Re: [Discuss-gnuradio] Analyzing an Arbitrary Length Sequence in a Pytho

I'm writing a Python block that, in general, does the following:

Input: a stream of numbers (assume integers for the sake of discussion).

Output: a stream of numbers

I made some generalizations to the real problem to simplify the question.

The block looks for sequences of positive integers and tags the max integer in each sequence it finds.

Example (^ means a tag):

0 0 1 0 0 2 1 0 2 3 2 0 0 0 7 0 4 2 5 3 8 2 4 6 3 6 4 2 7 9 3 1 0 5 0 --> 1^ 2^ 3^ 7^ 9^ 5^

The trivial implementation - in each call to (general_)work() process the current window, fails when the scheduler cuts a sequence in the middle, for example, there's a long sequence above, the scheduler might process it as 2 or more different calls to work(), which will end with wrong results (I'll get more than one value).
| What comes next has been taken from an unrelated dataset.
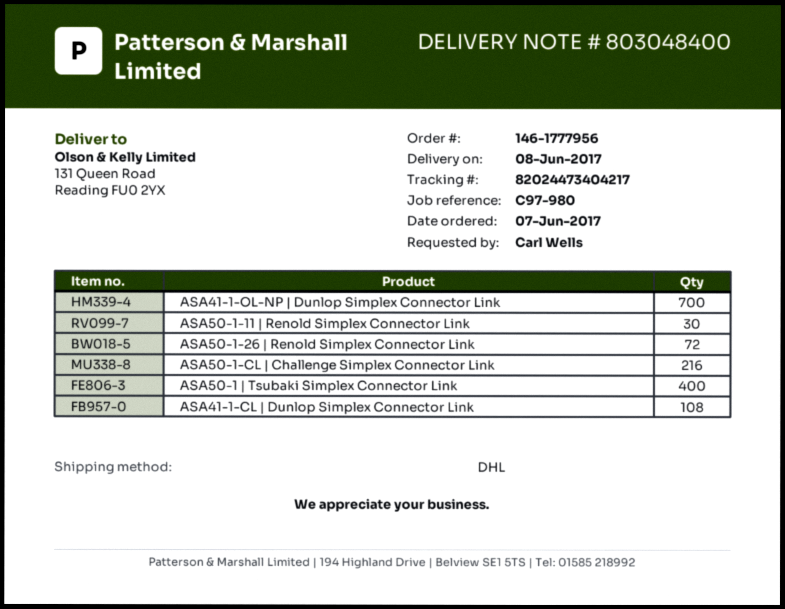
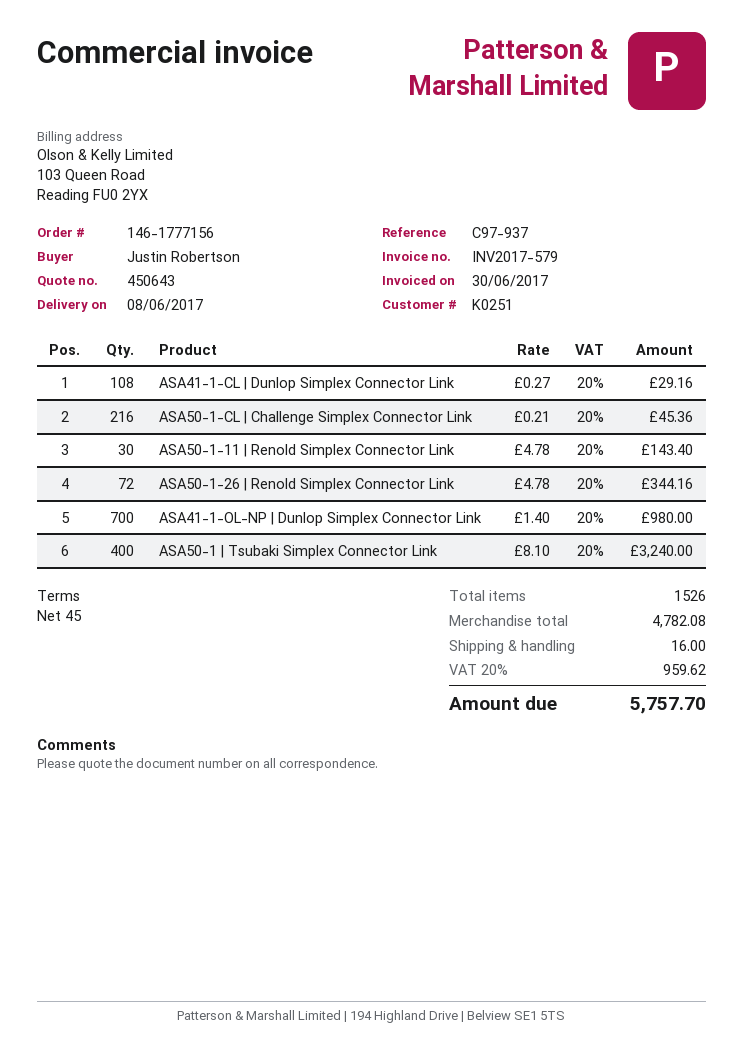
order number: 146-1777956 -> 146-1777156
reference: C97-980 -> C97-937
ordered by: Carl Wells -> Justin Robertson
Clarification: if a call to work() gets 0 4 2 5 and then the next call gets 3 8 2 4 and then 6 3 6 4 2 7 9 3 1, the output will be 5^ 8^ 9^ and not only 9^.

Note: The sequences can be of arbitrary lengths. I'm ok with a practical solution that says that above some very high sequence length, the block ignores the data or gives wrong results. I don't have practical memory limits in my desktop (the app has several GBs it can consume in addition to what it consumes now).
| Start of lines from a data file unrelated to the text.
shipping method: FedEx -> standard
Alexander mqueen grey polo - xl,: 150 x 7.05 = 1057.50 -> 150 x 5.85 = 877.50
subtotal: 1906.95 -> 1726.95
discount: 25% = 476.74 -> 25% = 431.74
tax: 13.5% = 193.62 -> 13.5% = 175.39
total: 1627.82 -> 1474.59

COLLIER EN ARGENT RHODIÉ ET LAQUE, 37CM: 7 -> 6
I solved the issue by implementing a check: if the last input value is positive, this call of work() can't know for certain it is the last value of the sequence, so return 0 (no consumption) and ask for more data (I took this idea from peak_detector2_fb_impl.cc). The block insists on getting a sequence that is long enough such that it has a 0 in the end. For the sake of discussion, let's ignore the scenario that there are multiple sequences in a single call to work().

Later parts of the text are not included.